Please create an account to participate in the Slashdot moderation system


Forgot your password?

Comment Re:ST3000DM001? In a DATA CENTER? (Score 5, Informative) 130

> What ... is this company doing using consumer hard drives in a ... data center? .... they will fall out of an array every time there's a URE

Brian from Backblaze here. You assume we use RAID (inside of one computer), which is incorrect. We wrote our own layer where any one piece of data is Reed Solomon encoding across 20 different computers in 20 different locations in our datacenter (which is using some of the excellent ideas from RAID and ditching some of the parts that don't work well in our particular application). Our encoding happens to be 17 data drives plus 3 parity. We can make our own decisions about what to do with timeouts. When doing reads, we ask all 20 computers for their piece, and THE FIRST 17 THAT RETURN are used to calculate the answer. Now if one of the computers does not respond at all we send a data center tech to replace it. But if it was just momentarily slow a few times a day we let it be (we don't eject it from the Reed Solomon Group).

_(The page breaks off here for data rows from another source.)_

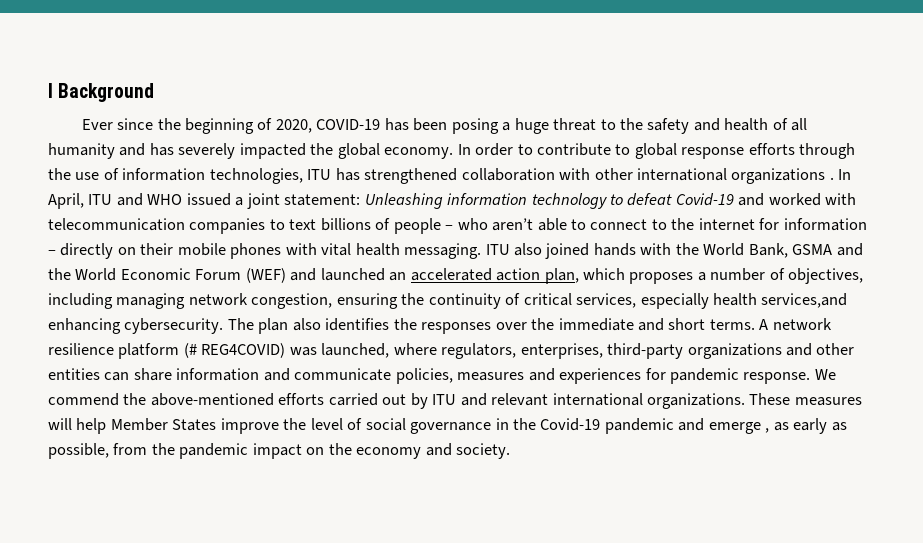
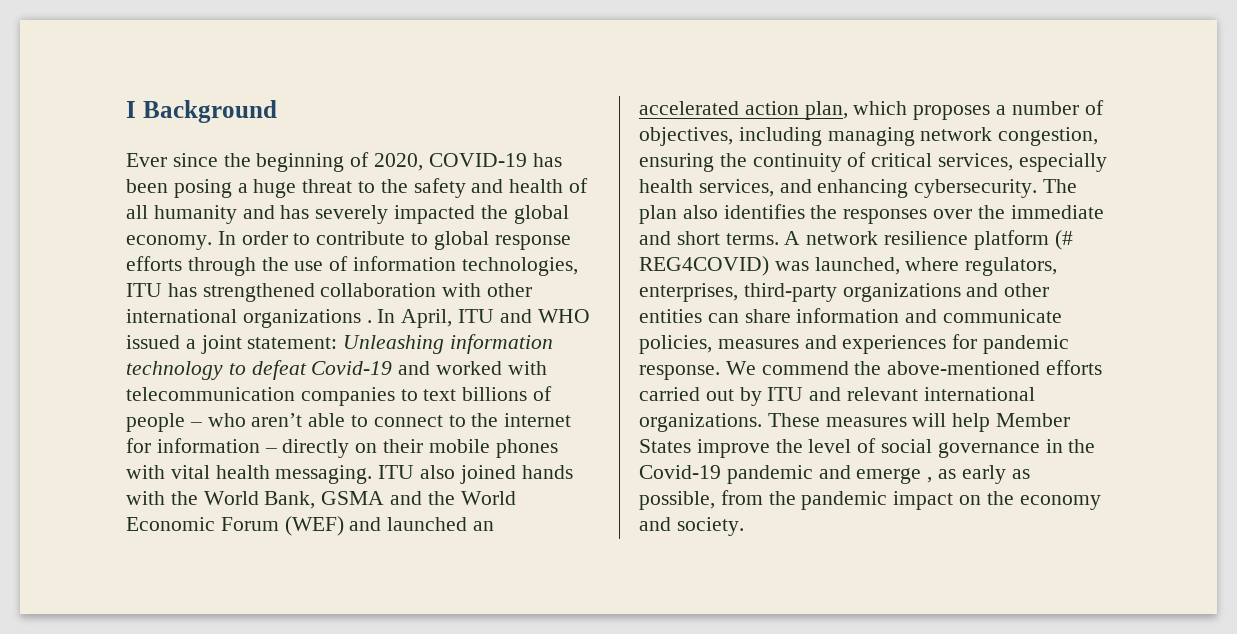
- ITU also joined hands with the World Bank, GSMA and the World Economic Forum (WEF) and launched an accelerated action plan, which proposes a number of objectives, including managing network congestion, ensuring the continuity of critical services, especially health services,and enhancing cybersecurity.
+ ITU also joined hands with the World Bank, GSMA and the World Economic Forum (WEF) and launched an accelerated action plan, which proposes a number of objectives, including managing network congestion, ensuring the continuity of critical services, especially health services, and enhancing cybersecurity.

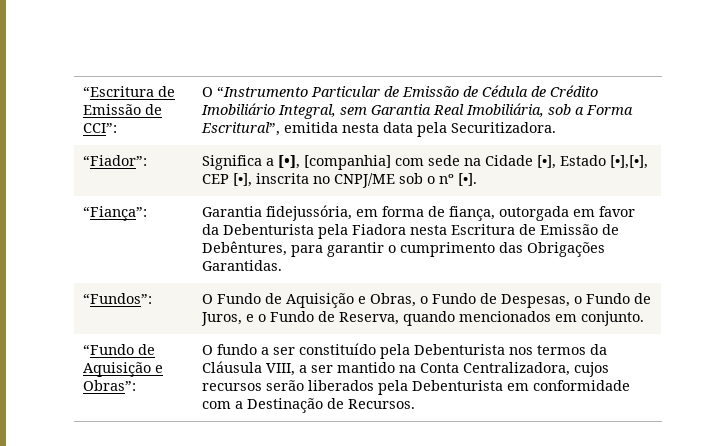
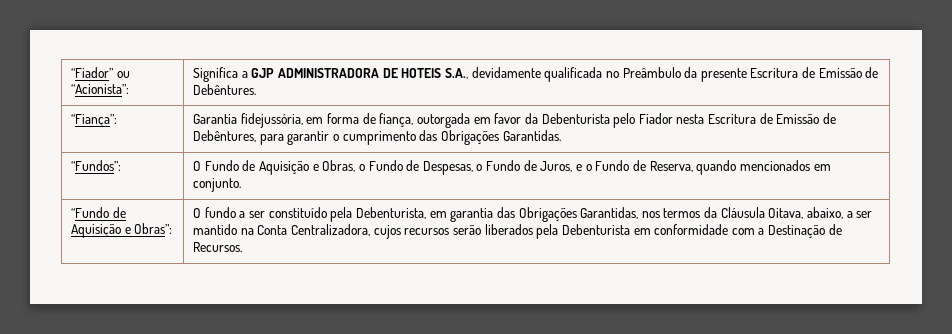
- “Escritura de Emissão de CCI”: | O “Instrumento Particular de Emissão de Cédula de Crédito Imobiliário Integral, sem Garantia Real Imobiliária, sob a Forma Escritural”, emitida nesta data pela Securitizadora.
- “Fiador”: | Significa a [•], [companhia] com sede na Cidade [•], Estado [•],[•], CEP [•], inscrita no CNPJ/ME sob o nº [•].
+ “Fiador” ou “Acionista”: | Significa a GJP ADMINISTRADORA DE HOTEIS S.A., devidamente qualificada no Preâmbulo da presente Escritura de Emissão de Debêntures.
- “Fiança”: | Garantia fidejussória, em forma de fiança, outorgada em favor da Debenturista pela Fiadora nesta Escritura de Emissão de Debêntures, para garantir o cumprimento das Obrigações Garantidas.
+ “Fiança”: | Garantia fidejussória, em forma de fiança, outorgada em favor da Debenturista pelo Fiador nesta Escritura de Emissão de Debêntures, para garantir o cumprimento das Obrigações Garantidas.
- O fundo a ser constituído pela Debenturista nos termos da Cláusula VIII, a ser mantido na Conta Centralizadora, cujos recursos serão liberados pela Debenturista em conformidade com a Destinação de Recursos.
+ O fundo a ser constituído pela Debenturista, em garantia das Obrigações Garantidas, nos termos da Cláusula Oitava, abaixo, a ser mantido na Conta Centralizadora, cujos recursos serão liberados pela Debenturista em conformidade com a Destinação de Recursos.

> These drives are only meant to be powered on a few hours a day and consumer workload duty cycles

I think a really interesting study would be to power a few thousand drives up once per day for an hour and shut them down. Compare it to a control group of the same drives left on so their temperature did not fluctuate. See which ones last longer without failure. I honestly don't have the answer. (Really, I don't.) What I do know is that Backblaze has left 61,590 hard drives continuously spinning, most of these are often labeled as "consumer drives", and that the vast majority of drives last so long that we copy the data off onto massively more dense drives (like copying all the data off a 1 TByte drive into an 8 TByte drive) not because the 1 TByte fails, but because it ECONOMICALLY MAKES SENSE. An 8 TByte drive takes less electricity per TByte, takes 1/8th the rack space rental, etc. So Backblaze honestly wouldn't care if the "Enterprise Drives" lasted 10x as long in our environment-> we would STILL replace them at the same moment.

Comment Re:Is cheaper really better? (Score 5, Informative) 130

Brian from Backblaze here. This is exactly correct. We have redundancy across multiple computers in multiple locations in our datacenter, so losing one drive is usually a calm, non critical event that we take up to 24 hours to replace at our leisure during business hours.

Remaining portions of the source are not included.